Posted by Mahoning63 On 2017/8/5 8:00:09
"I have to disagree with concept of that 1954 Packard advertisement. No wonder James Nance hated Packard advertising! That photo shows some creepy older guy squiring an attractive younger lady with a four-door sedan in the forefront. These were not the people Packard should have been trying to appeal to. By the early 1950s the advertising industry generally tried to appeal to young families or carefree driving in convertibles. Nance was correct when he said that the ad agency handling the Packard account had dropped the ball and that what was appearing in magazines and newspapers was pathetic. By 1954 a Packard was no longer a status symbol."

That's a great point. A more youthful and sporting nature were the future. Ironically, Packard ads in the Twenties and Thirties sometimes communicated just that and Pierce-Arrow long played in that space.

I have no sympathy for Nance, though. He needed look no further than the mirror for 1954's problems. If we take May, 1952 - his arrival - as starting point, where he inherited Ferry's half-baked showroom that sold fairly well against Buick, Olds and others in the $2500 price range but completely flopped in the $3200 Buick and $3600 Cadillac range, and inexcusably abstained from the $4200 Sixty Special range, what could he have done?

I think it's pretty simple and this isn't just hindsight, if internal and external complaints of the day are any indication. Instead of firing old hands and replacing them with Hotpoint kitchen help, then wasting a year having the busy bodies cook up hundreds of charts and graphs, Nance should have posed a simple question to the existing Packard team: "How can we turn things around against Cadillac, affordably and in short order?"

Engineering would have suggested all the things they eventually delivered - V8, reworked Ultramatic, innovative new suspension, power steering, integrated A/C. Marketing would have suggested that Packard's upper range distance itself from the lower range, which Nance would have liked. Manufacturing would have said bring body production in house to get the quality up and costs down. And finally, Design would have weighed in, in typical oblivious fashion:

"Mr. Nance, we need an all-new car with a fresh, modern appearance that is longer, lower and wider."

"Yeah, and I need my receding hairline to grow back! Come on guys, tell me something I can afford and have ready for 1954."

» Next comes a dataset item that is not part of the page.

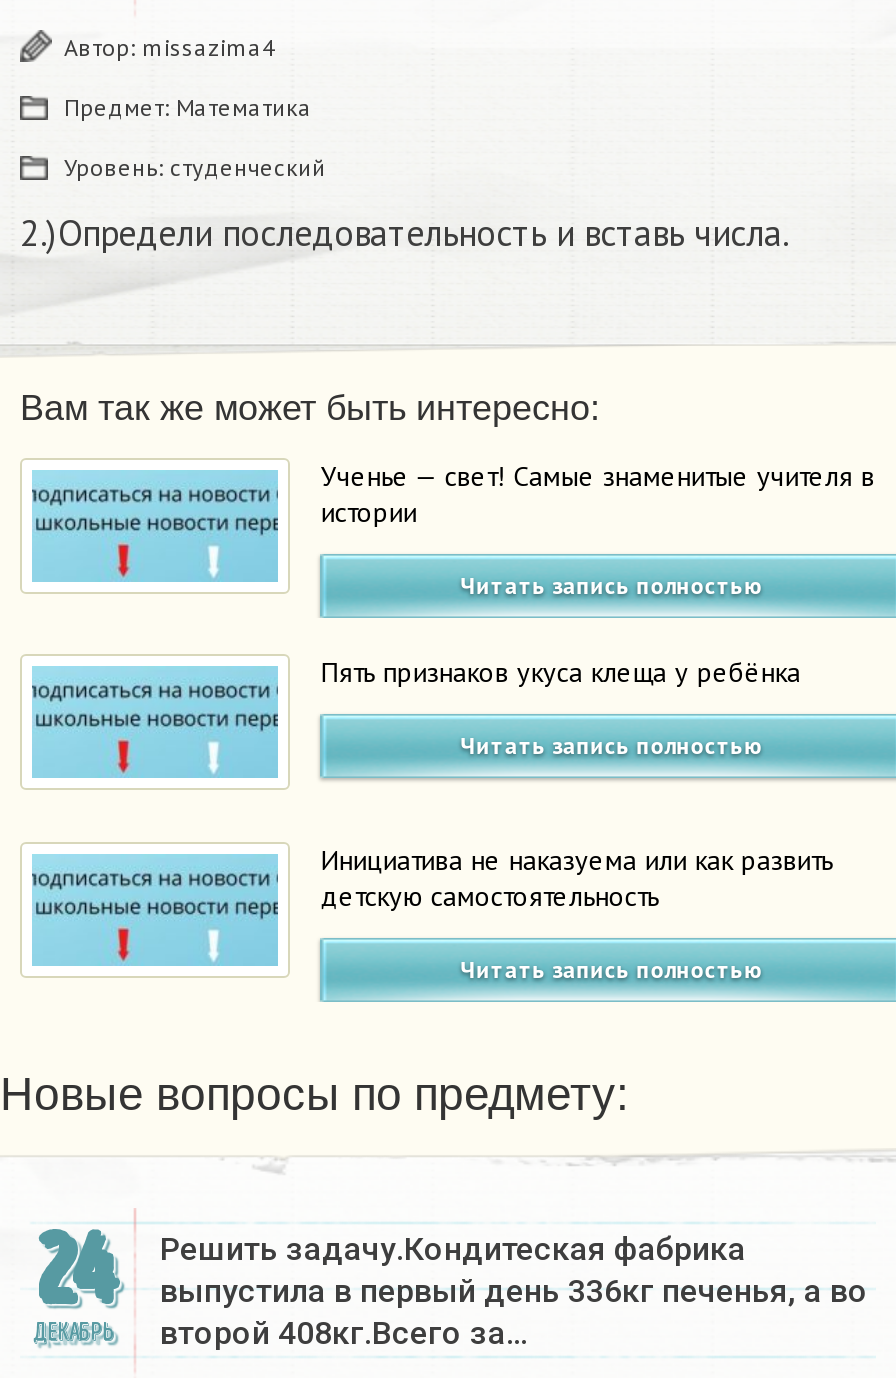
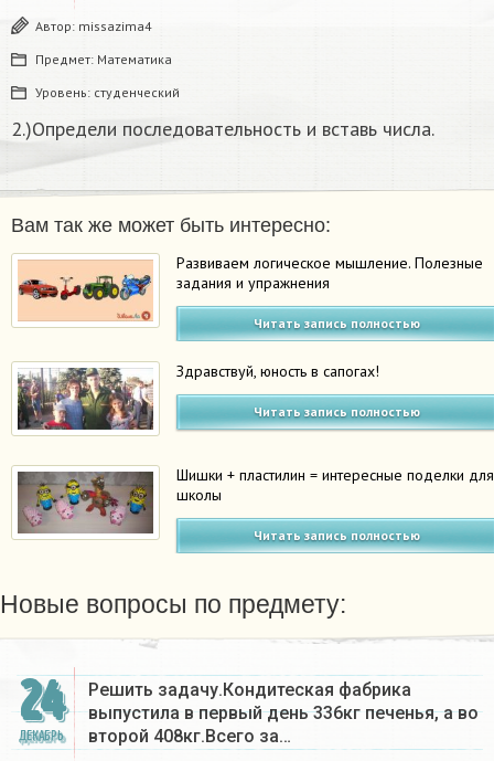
[30,459,875,584] [image] | Ученье — свет! Самые знаменитые учителя в | истории -> [17,253,483,323] [image] | Развиваем логическое мышление. Полезные | задания и упражнения
[30,655,801,780] [image] | Пять признаков укуса клеща у ребёнка -> [17,362,380,431] [image] | Здравствуй, юность в сапогах!
[30,842,833,968] [image] | Инициатива не наказуема или как развить | детскую самостоятельность -> [17,465,494,535] [image] | Шишки + пластилин = интересные поделки для | школы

Here's where Design would have needed to think hard. What was more important, fresh appearance or better proportions? They could only have one. The first would have led to the '55 design they eventually delivered. The second?

Let's fantasize that Nance chose Door #2 and the team hustled to put out a 1954 Pacific line that included a 132 wb (I shortened the hood extension from 6 to 5 inches because it looked better) sedan with hardtop roof style and 1.5 inches sectioned from body, and a 127 hardtop coupe and convertible with 5 inch shorter body than sedan. Maybe the program would have involved lots of new tooling, or maybe simply 5 inch extensions added to fenders, hood, deck and roof, and panels sectioned in the body shop. The sporting new line would have necessarily been priced in the Sixty Special range.

For advertising, "Pacific" and sleek new lines would have targeted west coast's new rather than Patrician's east coast old money. For imagery I think the attractive model in evening gown was still in order, though less stuffy and pretentious and more like Grace Kelly - light hearted and whimsical.

The 1954 Pacific brochure did just fine with the backdrop imagery and words. It was Nance who didn't deliver the car.